* [What is being asked] Pull each line containing "card" from the data.

(Saved data entries)

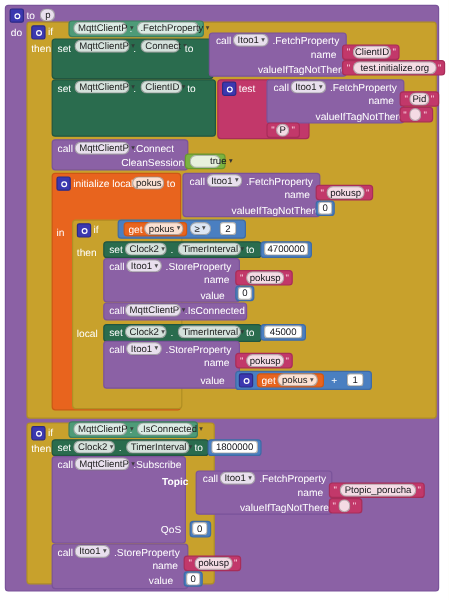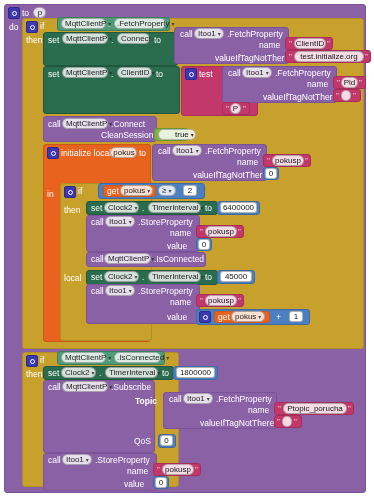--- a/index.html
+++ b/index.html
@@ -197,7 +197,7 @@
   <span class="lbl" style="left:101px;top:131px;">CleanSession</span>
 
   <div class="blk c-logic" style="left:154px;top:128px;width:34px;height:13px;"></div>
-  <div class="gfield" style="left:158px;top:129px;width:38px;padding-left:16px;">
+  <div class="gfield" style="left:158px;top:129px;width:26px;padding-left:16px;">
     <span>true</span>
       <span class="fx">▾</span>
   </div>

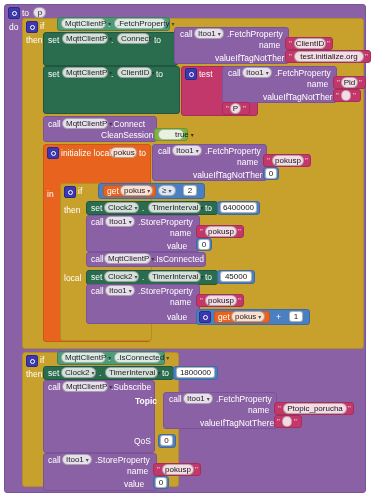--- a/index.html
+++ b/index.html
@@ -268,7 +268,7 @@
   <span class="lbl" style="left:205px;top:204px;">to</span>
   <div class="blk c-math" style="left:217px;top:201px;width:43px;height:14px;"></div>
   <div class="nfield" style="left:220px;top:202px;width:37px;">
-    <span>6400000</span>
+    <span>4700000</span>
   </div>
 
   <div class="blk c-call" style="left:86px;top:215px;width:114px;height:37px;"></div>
--
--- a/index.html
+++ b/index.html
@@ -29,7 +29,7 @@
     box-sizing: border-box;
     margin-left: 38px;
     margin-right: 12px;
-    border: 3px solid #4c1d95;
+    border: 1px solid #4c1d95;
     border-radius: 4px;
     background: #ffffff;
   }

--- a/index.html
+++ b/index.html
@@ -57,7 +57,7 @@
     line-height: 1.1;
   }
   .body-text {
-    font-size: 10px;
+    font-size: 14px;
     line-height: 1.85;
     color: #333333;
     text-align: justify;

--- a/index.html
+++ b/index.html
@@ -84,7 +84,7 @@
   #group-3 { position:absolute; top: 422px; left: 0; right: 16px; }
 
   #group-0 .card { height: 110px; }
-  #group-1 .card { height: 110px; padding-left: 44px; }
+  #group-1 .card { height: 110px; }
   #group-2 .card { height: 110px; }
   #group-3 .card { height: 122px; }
...
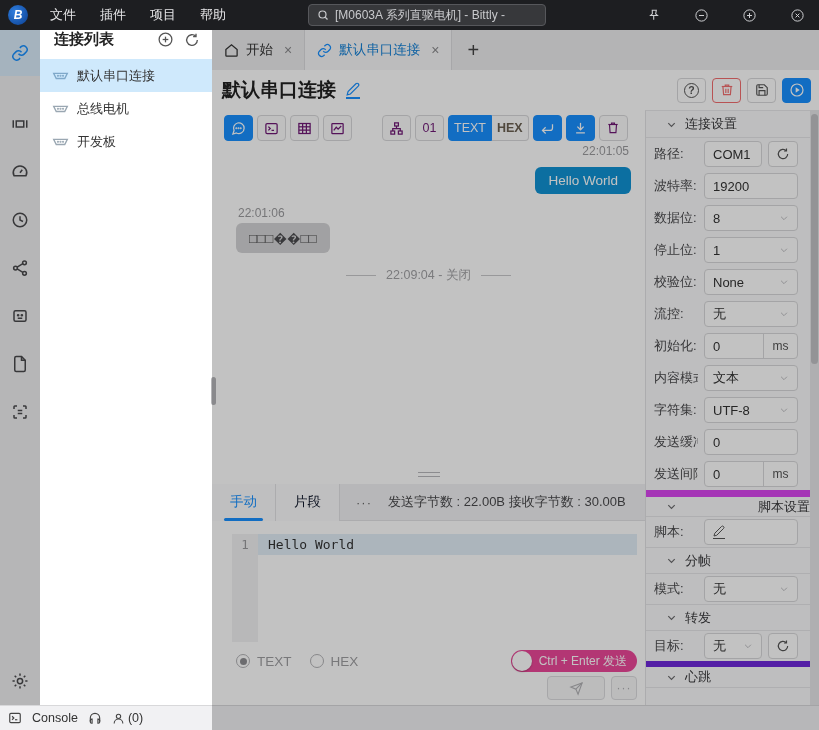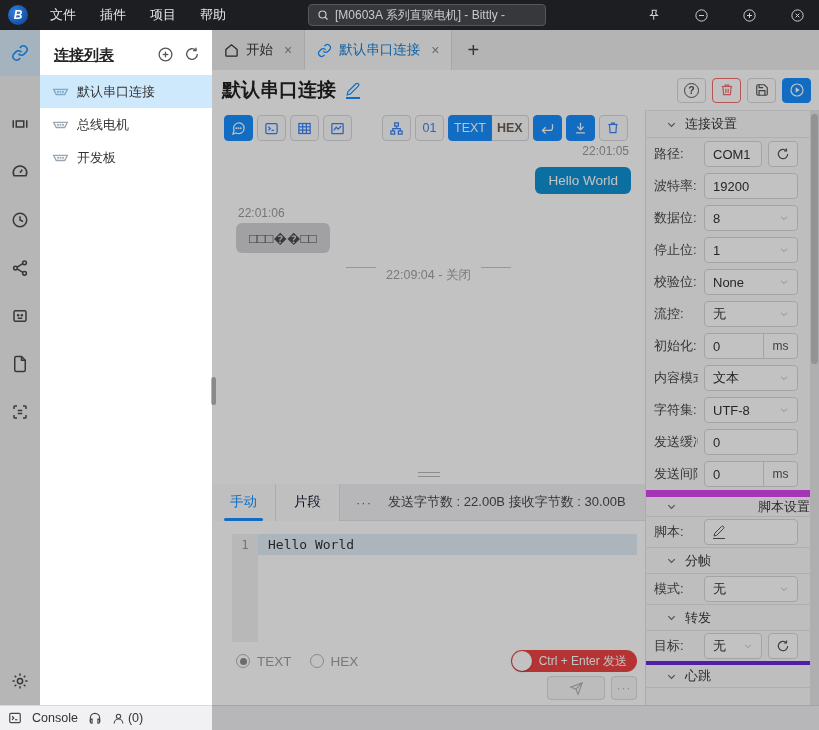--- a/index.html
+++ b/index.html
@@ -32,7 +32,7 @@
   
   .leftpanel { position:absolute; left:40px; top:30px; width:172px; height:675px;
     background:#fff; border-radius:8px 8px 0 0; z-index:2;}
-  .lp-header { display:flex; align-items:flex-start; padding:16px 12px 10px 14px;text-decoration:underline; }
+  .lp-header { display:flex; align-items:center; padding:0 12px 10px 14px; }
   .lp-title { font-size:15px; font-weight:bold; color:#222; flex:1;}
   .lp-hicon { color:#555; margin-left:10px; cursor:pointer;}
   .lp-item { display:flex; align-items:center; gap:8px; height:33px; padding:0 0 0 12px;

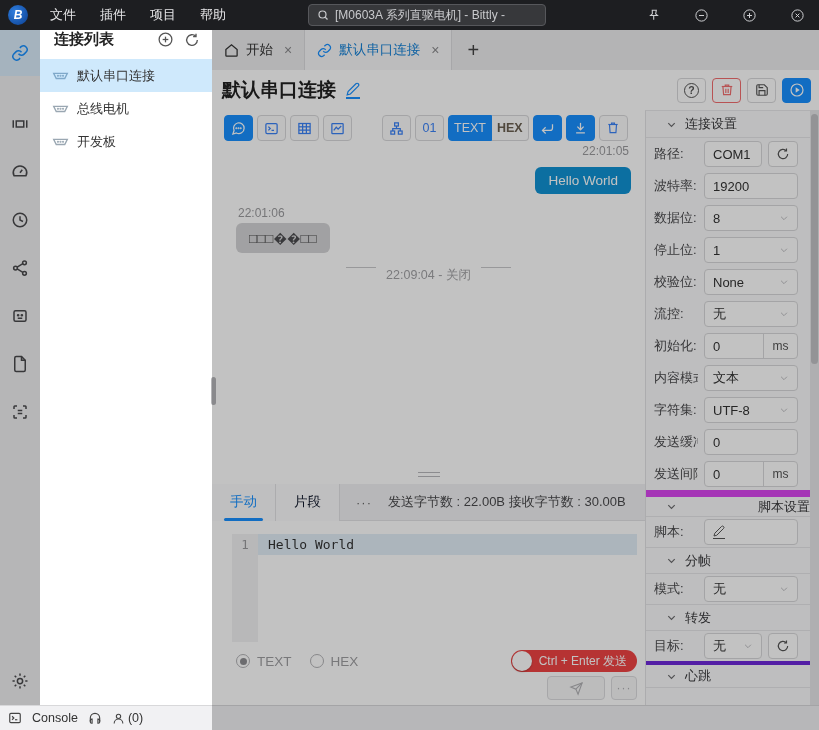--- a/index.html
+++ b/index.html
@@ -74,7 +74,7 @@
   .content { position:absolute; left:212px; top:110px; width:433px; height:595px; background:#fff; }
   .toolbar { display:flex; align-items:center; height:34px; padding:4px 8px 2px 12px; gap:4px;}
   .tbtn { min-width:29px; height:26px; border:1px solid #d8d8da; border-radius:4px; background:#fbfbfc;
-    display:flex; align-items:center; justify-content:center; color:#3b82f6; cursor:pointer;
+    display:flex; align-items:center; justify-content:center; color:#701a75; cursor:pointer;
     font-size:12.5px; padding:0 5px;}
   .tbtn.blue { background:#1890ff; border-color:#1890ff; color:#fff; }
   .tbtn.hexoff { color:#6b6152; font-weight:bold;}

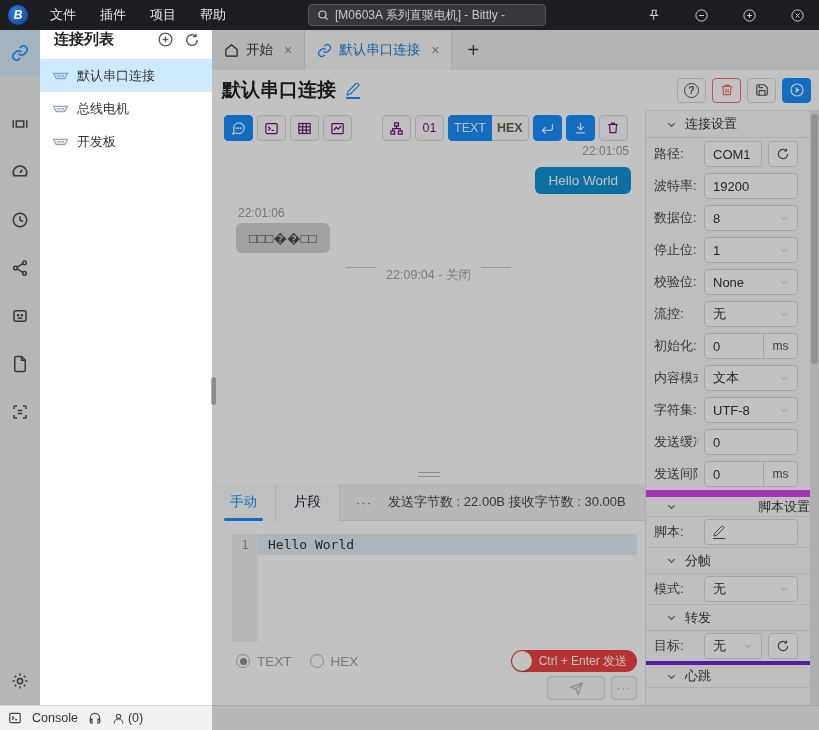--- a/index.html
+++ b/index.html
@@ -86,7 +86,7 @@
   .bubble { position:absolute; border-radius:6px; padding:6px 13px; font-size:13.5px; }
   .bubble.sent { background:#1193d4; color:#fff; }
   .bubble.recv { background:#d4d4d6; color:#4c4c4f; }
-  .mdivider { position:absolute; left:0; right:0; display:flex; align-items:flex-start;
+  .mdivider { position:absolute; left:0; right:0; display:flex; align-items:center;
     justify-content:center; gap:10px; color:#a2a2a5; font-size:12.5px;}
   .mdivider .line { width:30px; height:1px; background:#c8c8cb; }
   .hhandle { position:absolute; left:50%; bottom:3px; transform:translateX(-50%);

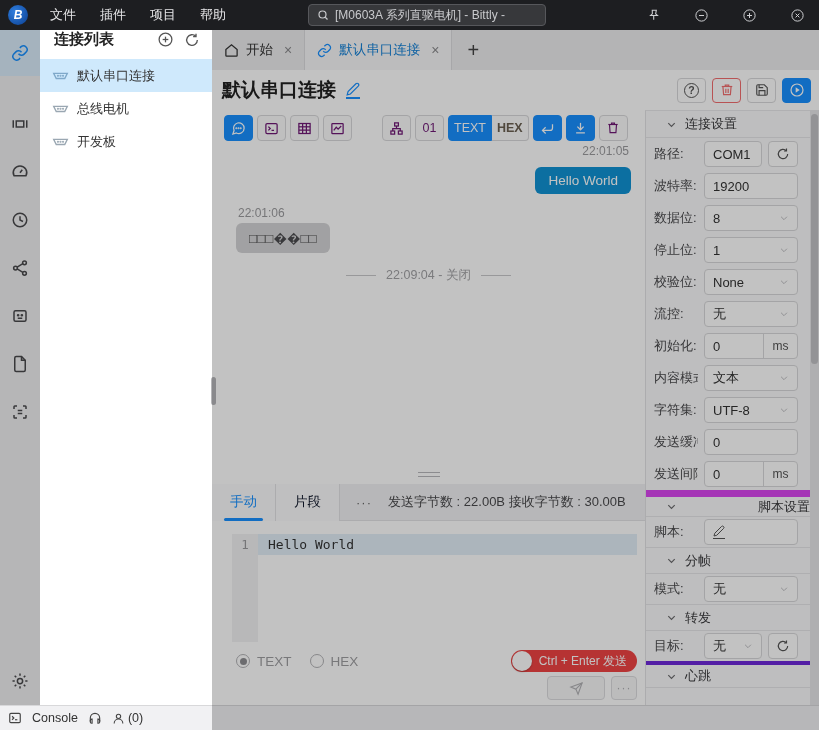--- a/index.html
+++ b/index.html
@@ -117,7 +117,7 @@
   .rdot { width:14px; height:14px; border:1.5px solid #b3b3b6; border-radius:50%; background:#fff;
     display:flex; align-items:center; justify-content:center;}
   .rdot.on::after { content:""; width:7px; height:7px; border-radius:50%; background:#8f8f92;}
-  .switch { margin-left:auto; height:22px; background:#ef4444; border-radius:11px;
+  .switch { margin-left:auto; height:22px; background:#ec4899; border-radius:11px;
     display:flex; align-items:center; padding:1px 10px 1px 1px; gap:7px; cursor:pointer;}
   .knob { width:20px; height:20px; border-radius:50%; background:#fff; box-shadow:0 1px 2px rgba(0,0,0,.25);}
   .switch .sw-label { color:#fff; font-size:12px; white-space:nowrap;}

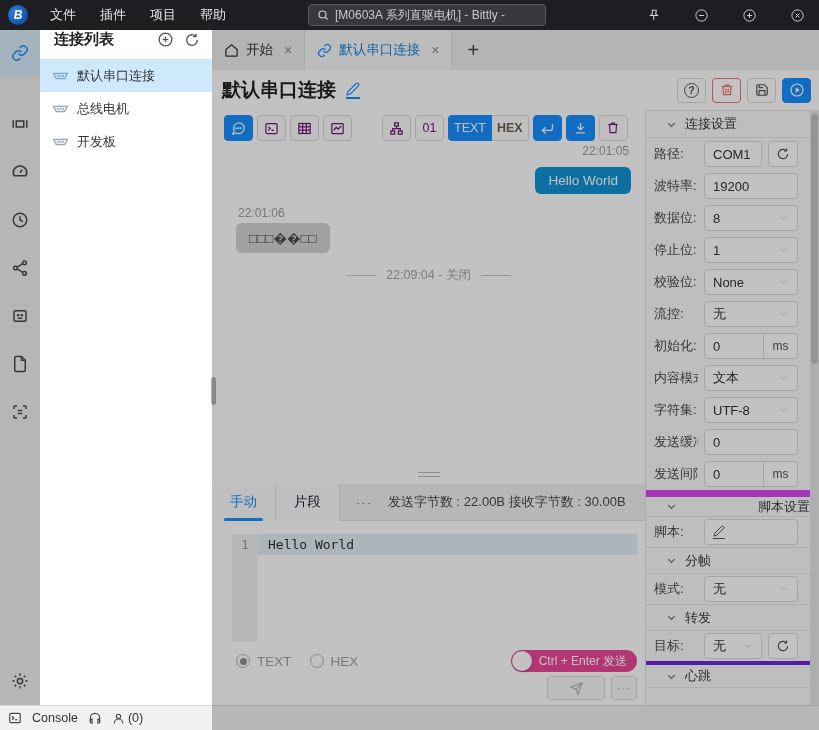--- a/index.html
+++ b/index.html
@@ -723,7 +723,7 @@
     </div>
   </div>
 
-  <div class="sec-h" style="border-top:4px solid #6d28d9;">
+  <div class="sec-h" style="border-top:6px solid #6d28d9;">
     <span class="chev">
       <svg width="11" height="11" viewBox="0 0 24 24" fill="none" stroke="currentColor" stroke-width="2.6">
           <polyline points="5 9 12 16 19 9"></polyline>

* [Solution for this exercise]
   #group-0 .card { height: 110px; }
-  #group-1 .card { height: 110px; padding-left: 44px; }
+  #group-1 .card { height: 110px; }
   #group-2 .card { height: 110px; }
   #group-3 .card { height: 122px; }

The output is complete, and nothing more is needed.